__WORK TO COMPLETE__. The required output is the exact run of lines below that opens at the line with "the AlexsLemonade/OpenScPCA-analysis repository." and closes at the line with "new feature branch.".

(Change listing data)
★ ★ ★

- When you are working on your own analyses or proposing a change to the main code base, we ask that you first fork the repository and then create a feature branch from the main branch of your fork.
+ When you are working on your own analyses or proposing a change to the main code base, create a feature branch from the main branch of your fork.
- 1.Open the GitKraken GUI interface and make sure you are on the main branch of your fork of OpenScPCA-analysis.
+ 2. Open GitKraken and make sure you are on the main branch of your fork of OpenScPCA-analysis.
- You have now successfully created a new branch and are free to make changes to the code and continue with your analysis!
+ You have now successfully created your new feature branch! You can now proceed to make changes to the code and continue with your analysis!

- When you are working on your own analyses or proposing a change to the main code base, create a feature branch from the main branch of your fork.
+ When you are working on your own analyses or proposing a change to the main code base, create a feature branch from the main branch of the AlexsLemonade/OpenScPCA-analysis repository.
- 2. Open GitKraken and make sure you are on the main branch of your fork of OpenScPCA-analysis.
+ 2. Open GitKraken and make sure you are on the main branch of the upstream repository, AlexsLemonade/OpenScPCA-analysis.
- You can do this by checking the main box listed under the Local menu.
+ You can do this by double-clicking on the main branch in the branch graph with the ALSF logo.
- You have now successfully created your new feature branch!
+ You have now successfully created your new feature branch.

★ ★ ★

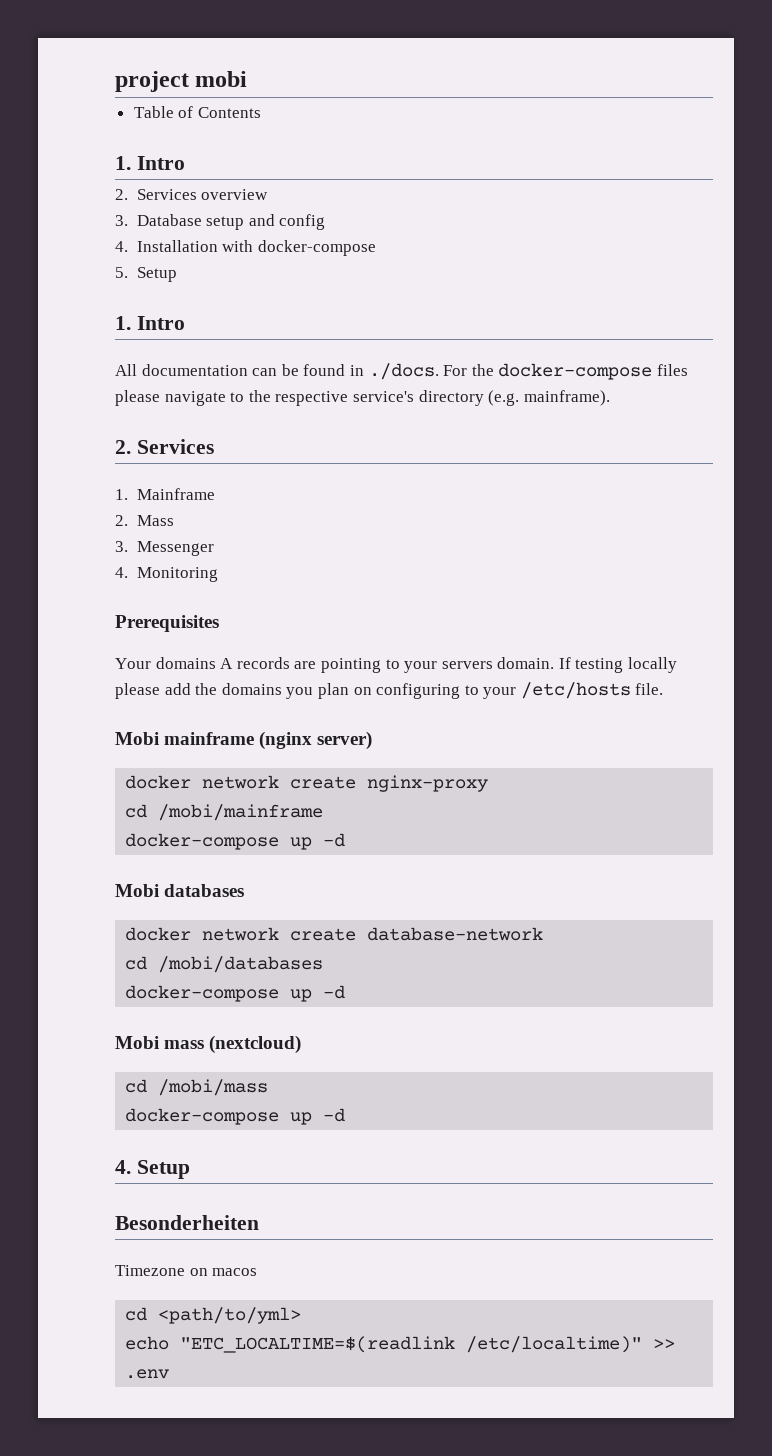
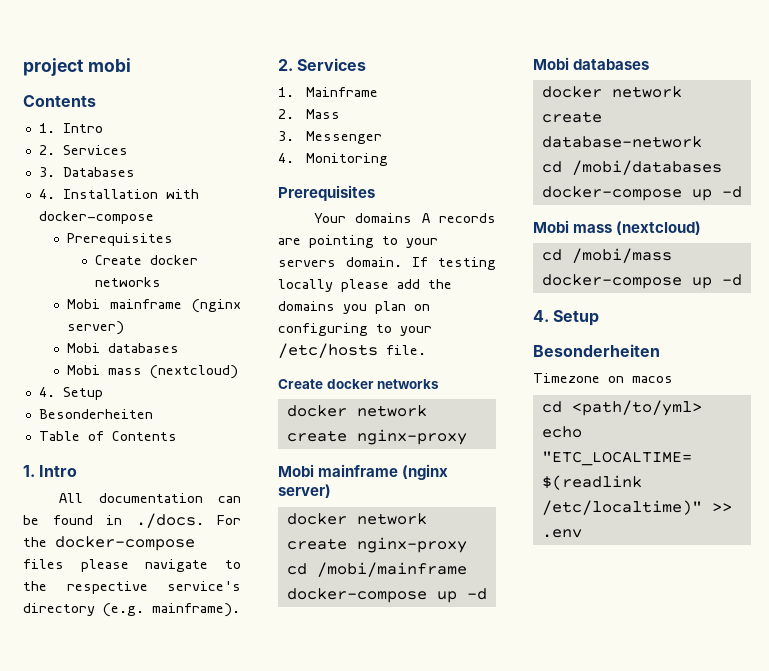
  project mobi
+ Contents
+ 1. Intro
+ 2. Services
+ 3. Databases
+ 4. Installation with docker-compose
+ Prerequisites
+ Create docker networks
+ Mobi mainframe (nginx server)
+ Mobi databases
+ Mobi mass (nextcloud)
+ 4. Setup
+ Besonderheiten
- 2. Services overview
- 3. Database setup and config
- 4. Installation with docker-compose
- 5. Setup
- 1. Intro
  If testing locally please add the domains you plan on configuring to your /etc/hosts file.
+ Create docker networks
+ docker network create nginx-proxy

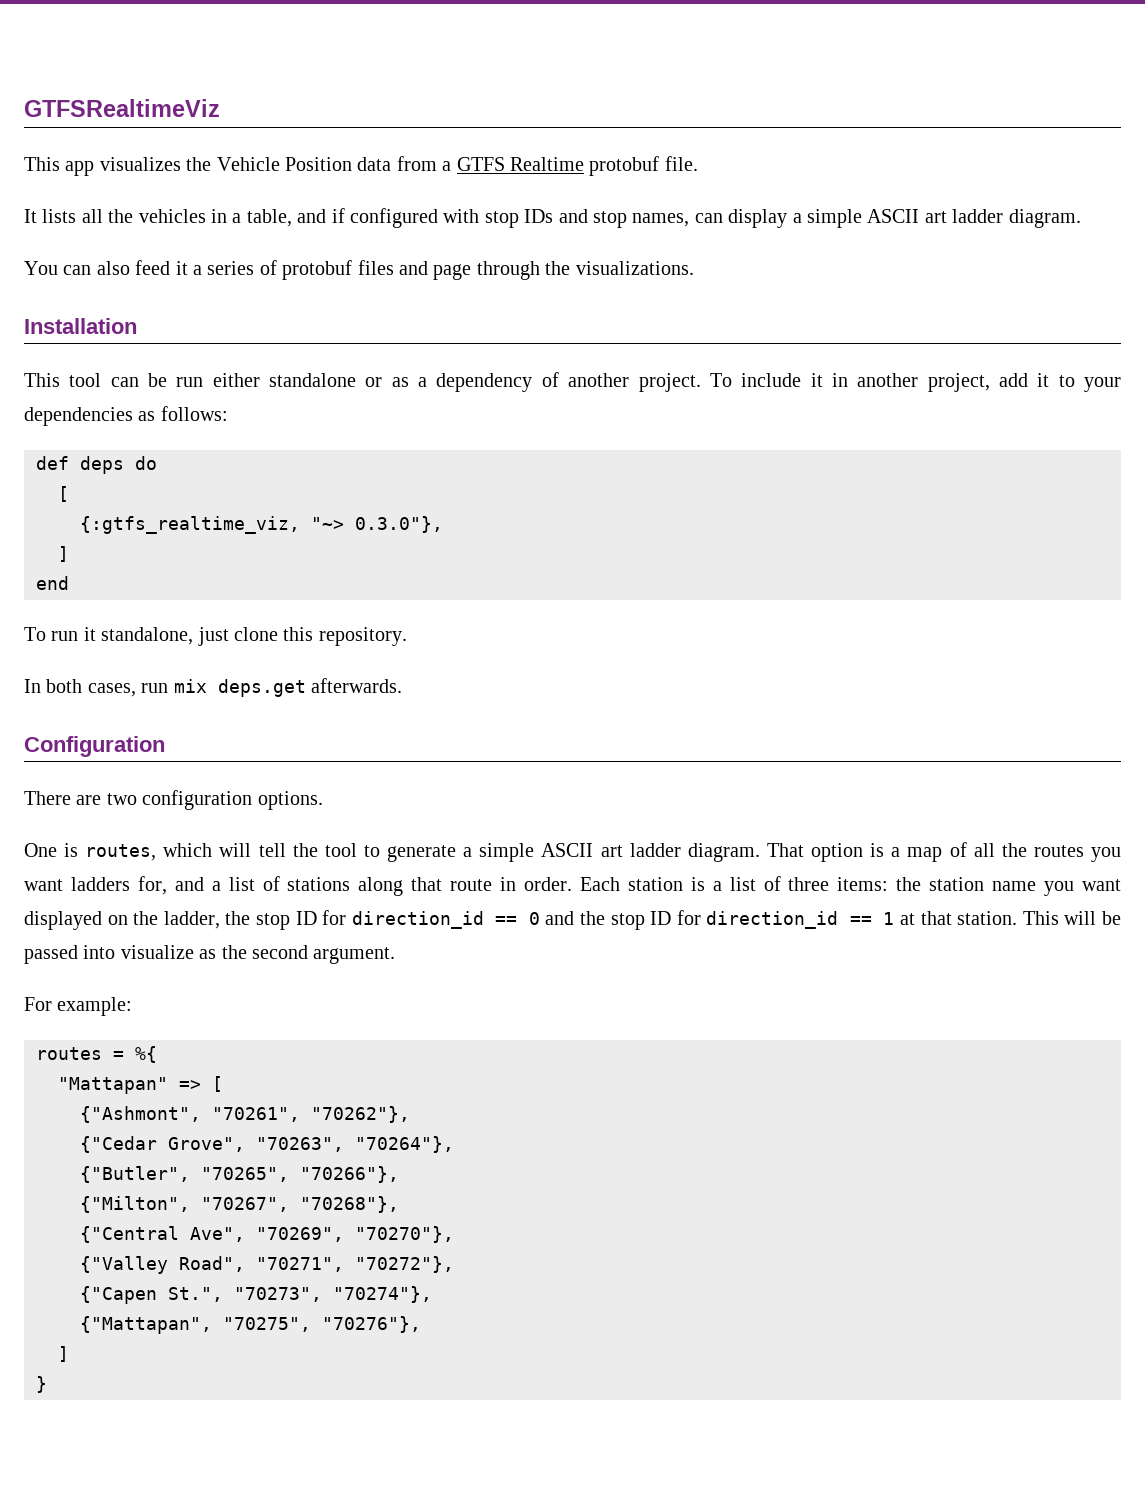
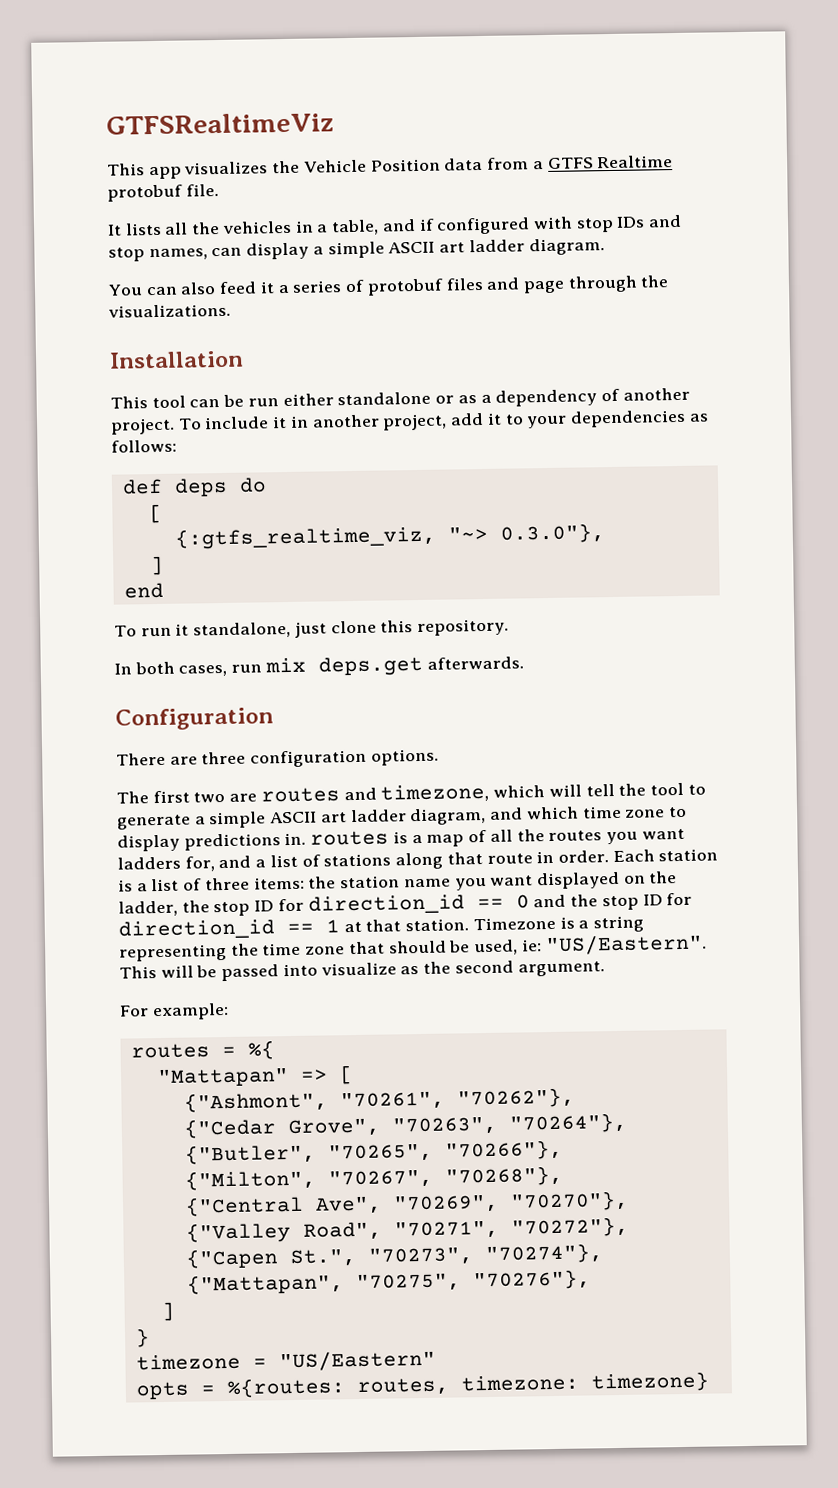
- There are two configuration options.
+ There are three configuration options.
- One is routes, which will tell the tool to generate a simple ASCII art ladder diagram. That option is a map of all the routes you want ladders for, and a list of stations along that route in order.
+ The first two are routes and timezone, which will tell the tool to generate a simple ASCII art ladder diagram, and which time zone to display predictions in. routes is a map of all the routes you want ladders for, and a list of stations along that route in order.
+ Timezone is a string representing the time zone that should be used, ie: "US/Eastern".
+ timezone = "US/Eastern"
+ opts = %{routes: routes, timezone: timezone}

★ ★ ★

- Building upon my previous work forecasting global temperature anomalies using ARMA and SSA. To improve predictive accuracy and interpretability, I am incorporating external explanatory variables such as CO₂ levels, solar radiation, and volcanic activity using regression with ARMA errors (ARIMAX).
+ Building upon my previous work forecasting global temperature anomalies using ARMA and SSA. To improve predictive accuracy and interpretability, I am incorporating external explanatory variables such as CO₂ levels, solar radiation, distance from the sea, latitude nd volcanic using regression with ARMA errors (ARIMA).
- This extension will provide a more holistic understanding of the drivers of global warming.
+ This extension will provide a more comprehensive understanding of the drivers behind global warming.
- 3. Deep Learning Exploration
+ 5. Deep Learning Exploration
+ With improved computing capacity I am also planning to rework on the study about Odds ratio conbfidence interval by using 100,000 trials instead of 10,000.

★ ★ ★

__REPLY__.
+ When you are working on your own analyses or proposing a change to the main code base, create a feature branch from the main branch of the AlexsLemonade/OpenScPCA-analysis repository.
- 2. Open GitKraken and make sure you are on the main branch of your fork of OpenScPCA-analysis.
+ 2. Open GitKraken and make sure you are on the main branch of the upstream repository, AlexsLemonade/OpenScPCA-analysis.
- You can do this by checking the main box listed under the Local menu.
+ You can do this by double-clicking on the main branch in the branch graph with the ALSF logo.
- You have now successfully created your new feature branch!
+ You have now successfully created your new feature branch.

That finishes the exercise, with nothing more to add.